Pretoria – The South African Revenue Service (SARS) says the review that is currently underway is intended to make its operations more effective.
“The result of the review is intended to differentiate SARS as a preferred employer, whose focus is empowering its employees and administrating taxes effectively. It will also strengthen compliance and enhance the taxpayer or trader service experience.
“In essence, the purpose of the review will ultimately make SARS more effective relative to its mandate of revenue collection for the State,” said SARS.
The revenue service on Friday clarified media reports pertaining to its Operating Model Review and the leakage of confidential information.
“Regarding the Operating Model Review, it is important to note that SARS engaged in a legitimate process of procurement. This process culminated in the former Finance Minister Nhlanhla Nene providing approval for the review plans,” said the revenue service.
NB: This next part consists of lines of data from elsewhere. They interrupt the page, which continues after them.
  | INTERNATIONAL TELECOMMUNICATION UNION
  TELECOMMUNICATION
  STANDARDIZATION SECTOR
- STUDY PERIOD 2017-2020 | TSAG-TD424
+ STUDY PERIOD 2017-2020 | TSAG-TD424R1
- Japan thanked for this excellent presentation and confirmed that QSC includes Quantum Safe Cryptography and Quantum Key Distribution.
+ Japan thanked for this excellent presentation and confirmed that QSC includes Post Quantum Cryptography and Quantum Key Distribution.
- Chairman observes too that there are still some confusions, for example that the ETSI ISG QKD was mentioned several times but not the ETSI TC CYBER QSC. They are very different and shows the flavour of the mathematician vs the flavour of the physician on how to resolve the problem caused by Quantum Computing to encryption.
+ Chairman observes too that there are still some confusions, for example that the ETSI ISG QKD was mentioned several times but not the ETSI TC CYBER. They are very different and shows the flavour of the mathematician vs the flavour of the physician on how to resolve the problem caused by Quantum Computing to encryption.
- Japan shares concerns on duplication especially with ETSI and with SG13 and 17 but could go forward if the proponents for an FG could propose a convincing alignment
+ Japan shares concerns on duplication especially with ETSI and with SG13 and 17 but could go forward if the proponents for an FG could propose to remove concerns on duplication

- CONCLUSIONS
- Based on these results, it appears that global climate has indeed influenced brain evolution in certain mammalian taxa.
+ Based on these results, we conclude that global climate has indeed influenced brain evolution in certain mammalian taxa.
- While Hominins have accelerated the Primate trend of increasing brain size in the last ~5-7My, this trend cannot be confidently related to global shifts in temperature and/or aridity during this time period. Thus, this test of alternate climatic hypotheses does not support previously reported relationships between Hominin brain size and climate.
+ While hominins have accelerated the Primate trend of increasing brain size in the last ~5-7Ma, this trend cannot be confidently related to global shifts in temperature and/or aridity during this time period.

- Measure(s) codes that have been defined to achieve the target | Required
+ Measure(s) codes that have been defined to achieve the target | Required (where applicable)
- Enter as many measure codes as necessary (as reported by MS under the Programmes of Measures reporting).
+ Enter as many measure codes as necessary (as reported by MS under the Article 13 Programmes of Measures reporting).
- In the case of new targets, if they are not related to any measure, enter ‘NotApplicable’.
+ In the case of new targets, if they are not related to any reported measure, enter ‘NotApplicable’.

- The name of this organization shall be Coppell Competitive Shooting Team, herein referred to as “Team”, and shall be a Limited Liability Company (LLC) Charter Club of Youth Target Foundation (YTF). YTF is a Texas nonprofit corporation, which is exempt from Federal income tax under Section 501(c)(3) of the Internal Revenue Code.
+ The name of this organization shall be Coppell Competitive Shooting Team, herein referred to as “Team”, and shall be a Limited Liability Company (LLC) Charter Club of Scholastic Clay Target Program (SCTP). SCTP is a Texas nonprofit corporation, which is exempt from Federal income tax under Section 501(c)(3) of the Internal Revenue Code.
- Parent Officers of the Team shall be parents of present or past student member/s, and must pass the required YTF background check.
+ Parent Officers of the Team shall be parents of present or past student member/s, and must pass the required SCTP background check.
Gartner Inc. was appointed to assist SARS with the IT and Modernisation Strategy Review. Bain & Company was selected to help with the Operating Model and Structure Review.
Following approval from former Minister Nene, SARS held engagements with several stakeholders, including business and organised labour.
Feedback was also solicited from SARS employees and top management through a survey that was conducted internally. Position papers were submitted by senior management and face-to-face discussions were held.
“In keeping with international best practice, SARS conducted a benchmarking exercise, which entailed the study of the seven revenue services and five revenue authorities across the world. A presentation was made before Parliament’s Standing Committee on Finance (SCOF) and the ministerial-appointed SARS Advisory Board was engaged on three occasions,” said SARS.
The process of the review commenced on 18 August 2015.
“The review process was designed to leverage off the phenomenal strides, which have been achieved by SARS since its establishment approximately 19 years ago. It will also assist in the identification of growth opportunities, enhance accountability and reposition SARS as a fair, transparent, innovative and leading tax administrator amongst its peers,” said SARS.
It said there is nothing illegal or out of the ordinary about the review and that the process was approved by all relevant stakeholders.
The revenue service said since the appointment of Commissioner Tom Moyane in September 2014, major controls and processes have been instituted to curb information leaks from SARS. The intention is to protect the integrity of the organisation.
“We reject any insinuation that suggests that SARS or the Commissioner has been leaking confidential information. With regards to the leakage of the KPMG report, SARS would like to place on record that all copies of the report submitted were uniquely numbered. None of the copies submitted to SARS were leaked and are in safe custody.”
SARS said it is aware of a copy that was leaked as the media published its numbering.
“That copy was not delivered to any SARS official. The matter of the leakage of that report must be addressed with those who are in possession of that report.”
Concerning the SARS KPMG report, the revenue service said Commissioner Moyane is applying his mind on the matter.
“The Commissioner will release the report to the public in the next few weeks.”